Following our discovery and validation of the cyl gene cluster, we next focused on the investigation of the key C–C bond formation that results in the construction of the [7.7]paracyclophane scaffold. Through bioinformatics and biochemical characterizations of the enzymes encoded in the cyl gene cluster, we determined that cylindrocyclophane biosynthesis involves a cryptic chlorination event. We revealed that CylC, an enzyme annotated as a “hypothetical protein”, is a new halogenating enzyme that catalyzes chlorination of the aliphatic carbon center of decanoyl-CylB (Figure 3). The chloride atom installed by CylC serves as a leaving group required for the eventual C–C bond formation in paracyclophane construction. Bioinformatic analysis revealed that CylC resembles ferritin-like di-metallo carboxylate enzymes.

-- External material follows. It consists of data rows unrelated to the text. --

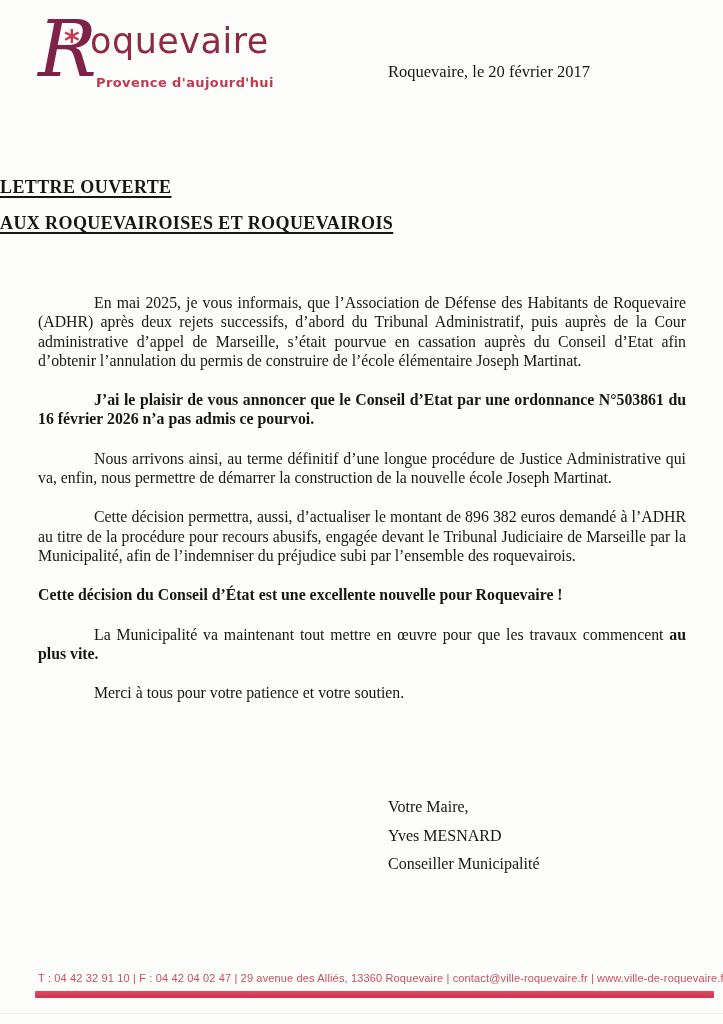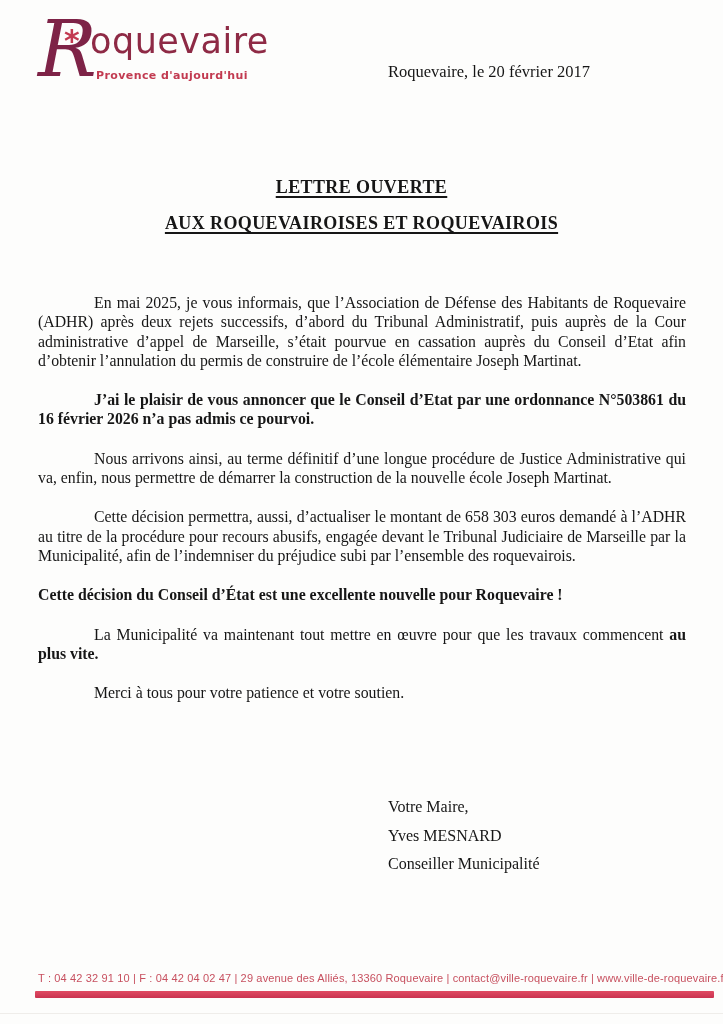--- a/index.html
+++ b/index.html
@@ -37,10 +37,10 @@
     text-align:center;
   }
   .logo-tagline {
-    position:absolute; left:58px; top:53px;
+    position:absolute; left:58px; top:59px;
     font-family:"DejaVu Sans", sans-serif;
     font-weight:bold;
-    font-size:11px; letter-spacing:0.4px;
+    font-size:13px; letter-spacing:0.4px;
     color:#c23a50;
     white-space:nowrap;
   }

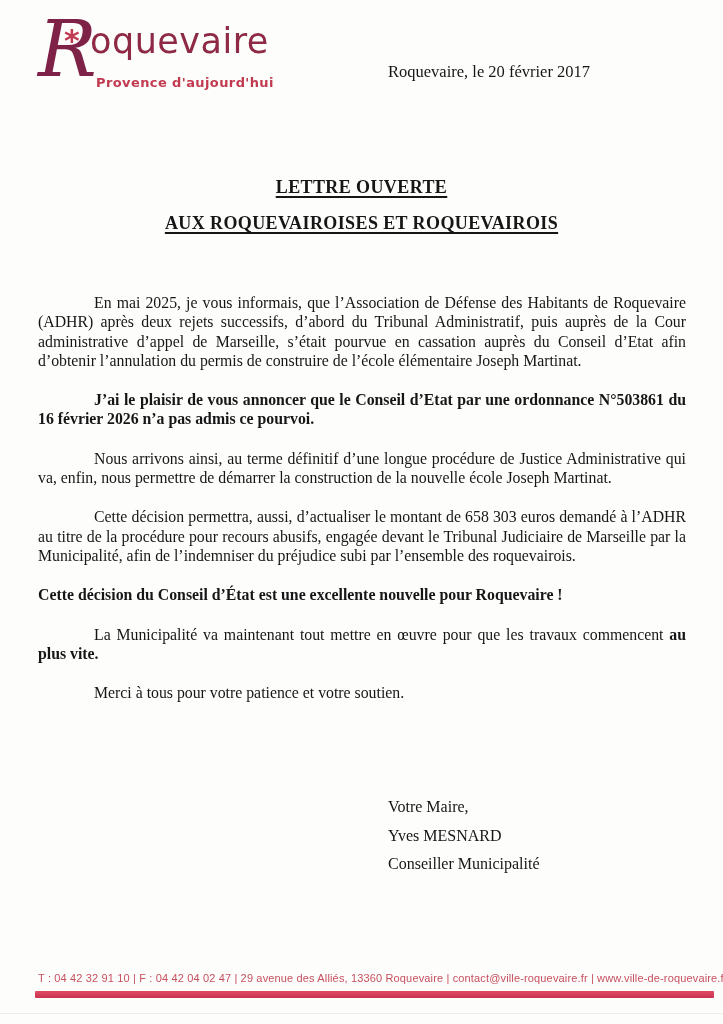--- a/index.html
+++ b/index.html
@@ -52,7 +52,7 @@
   }
 
   
-  .title-block { position:absolute; left:0; right:0; top:177px; text-align:center; }
+  .title-block { position:absolute; left:0; right:0; top:177px; text-align:left; }
   .title-line {
     font-weight:bold; font-size:18px; letter-spacing:0.4px;
     text-decoration:underline;

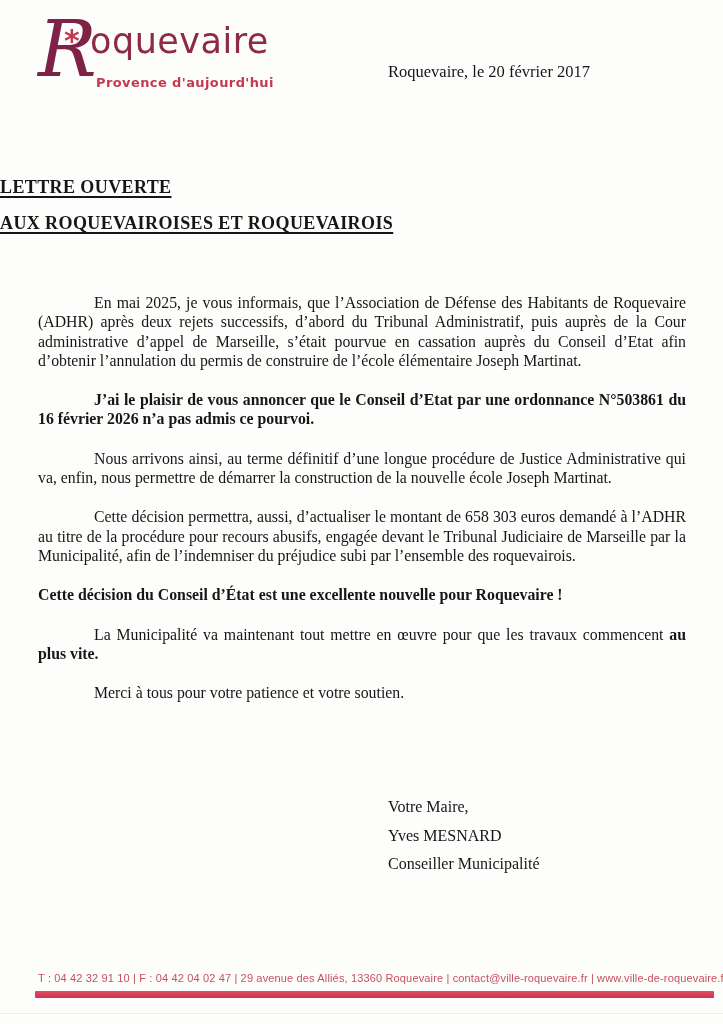--- a/index.html
+++ b/index.html
@@ -118,7 +118,7 @@
     <p class="indent">En mai 2025, je vous informais, que l’Association de Défense des Habitants de Roquevaire (ADHR) après deux rejets successifs, d’abord du Tribunal Administratif, puis auprès de la Cour administrative d’appel de Marseille, s’était pourvue en cassation auprès du Conseil d’Etat afin d’obtenir l’annulation du permis de construire de l’école élémentaire Joseph Martinat.</p>
     <p class="indent bold">J’ai le plaisir de vous annoncer que le Conseil d’Etat par une ordonnance N°503861 du 16 février 2026 n’a pas admis ce pourvoi.</p>
     <p class="indent">Nous arrivons ainsi, au terme définitif d’une longue procédure de Justice Administrative qui va, enfin, nous permettre de démarrer la construction de la nouvelle école Joseph Martinat.</p>
-    <p class="indent">Cette décision permettra, aussi, d’actualiser le montant de 658 303 euros demandé à l’ADHR au titre de la procédure pour recours abusifs, engagée devant le Tribunal Judiciaire de Marseille par la Municipalité, afin de l’indemniser du préjudice subi par l’ensemble des roquevairois.</p>
+    <p class="indent">Cette décision permettra, aussi, d’actualiser le montant de 896 382 euros demandé à l’ADHR au titre de la procédure pour recours abusifs, engagée devant le Tribunal Judiciaire de Marseille par la Municipalité, afin de l’indemniser du préjudice subi par l’ensemble des roquevairois.</p>
     <p class="bold">Cette décision du Conseil d’État est une excellente nouvelle pour Roquevaire !</p>
     <p class="indent"><span>La Municipalité va maintenant tout mettre en œuvre pour que les travaux commencent </span><span class="bold">au plus vite.</span></p>
     <p class="indent">Merci à tous pour votre patience et votre soutien.</p>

Further bioinformatic search showed that CylC homologs are widely distributed among cyanobacteria, and these halogenases are likely responsible for the halogenation of multiple known chlorinated natural products.⁴ We confirmed that CylC catalyzes chlorination of decanoyl-CylB in vivo and obtained the first biochemical evidence supporting the halogenase function of CylC.

Figure 3. Chlorination of decanoyl-CylB catalyzed by the novel halogenase CylC.

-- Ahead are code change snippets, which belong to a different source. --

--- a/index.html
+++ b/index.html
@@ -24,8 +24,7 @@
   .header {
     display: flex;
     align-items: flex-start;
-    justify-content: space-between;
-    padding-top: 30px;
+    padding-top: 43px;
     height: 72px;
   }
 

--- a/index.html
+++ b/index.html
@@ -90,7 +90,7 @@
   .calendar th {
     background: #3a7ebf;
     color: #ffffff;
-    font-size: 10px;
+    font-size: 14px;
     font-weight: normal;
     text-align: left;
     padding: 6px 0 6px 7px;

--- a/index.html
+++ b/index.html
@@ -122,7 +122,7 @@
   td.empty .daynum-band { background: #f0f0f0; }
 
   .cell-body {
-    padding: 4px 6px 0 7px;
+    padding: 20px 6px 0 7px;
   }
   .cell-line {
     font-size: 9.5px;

In addition to the new halogenase CylC, we discovered a new alkylating enzyme CylK that catalyzes a Friedel–Crafts-type C–C bond formation. CylK is a calcium-dependent enzyme that lacks primary sequence homology to known proteins. CylK catalyzes the final dimerization step in cylindrocyclophane biosynthesis to construct the [7.7]paracyclophane scaffold using chlorinated resorcinol substrates (Figure 4). Further biochemical characterizations revealed that CylK requires calcium for catalysis and that this enzyme has extremely high stereoselectivity toward its substrate. The activity of CylK confirmed that the biosynthesis of the cylindrocyclophanes proceeds through cryptic chlorination. To our knowledge, CylK is the first enzyme that has been demonstrated to use secondary alkyl chloride as an electrophile to alkylate nucleophilic aromatic rings. In addition, the expanded substrate scope of CylK indicates that this enzyme is a promising candidate for future bioengineering efforts to develop useful biocatalysts for Friedel–Crafts-type alkylation.

Figure 4. Friedel–Crafts-type alkylation catalyzed by CylK leads to the construction of the [7.7]paracyclophane scaffold in the cylindrocyclophanes.

Through our investigation of cylindrocyclophane biosynthesis, we succeeded in discovering a new halogenase, CylC, and a new alkylating enzyme, CylK. With the discovery of these two enzymes, we have completely elucidated the biosynthesis of the unusual [7.7]paracyclophane scaffold in the cylindrocyclophanes. Moving forward, we are interested in determining the structures and the mechanisms of these two novel enzymes. In addition, we will complete the substrate scope screen of CylK and explore the possibility of developing CylK into a useful biocatalyst through bioengineering efforts. Overall, our work demonstrated the usefulness of employing chemically guided approach to study the biosynthesis of structurally unique natural products and to efficiently identify novel enzymes that catalyze intriguing chemistry.

References:

1. Moore, B. S. et al. J. Am. Chem. Soc. 112, 4061-4063 (1990).

2. Bobzin, S. C.; Moore, R. E. Tetrahedron 49, 7615-7626 (1993).

3. Nakamura, H.; Hamer, H. A.; Sirasani, G.; Balskus, E. P. J. Am. Chem. Soc. 134, 18518-18521 (2012).

4. a) Ishida, K. et al. Tetrahedron 54, 13475-13484 (1998). b) Leao, P. N. et al. Angew. Chem. Int. Ed. 54, 11063-11067 (2015). c) Kleigrewe, K. et al. J. Nat. Prod. 78, 1671-1682 (2015).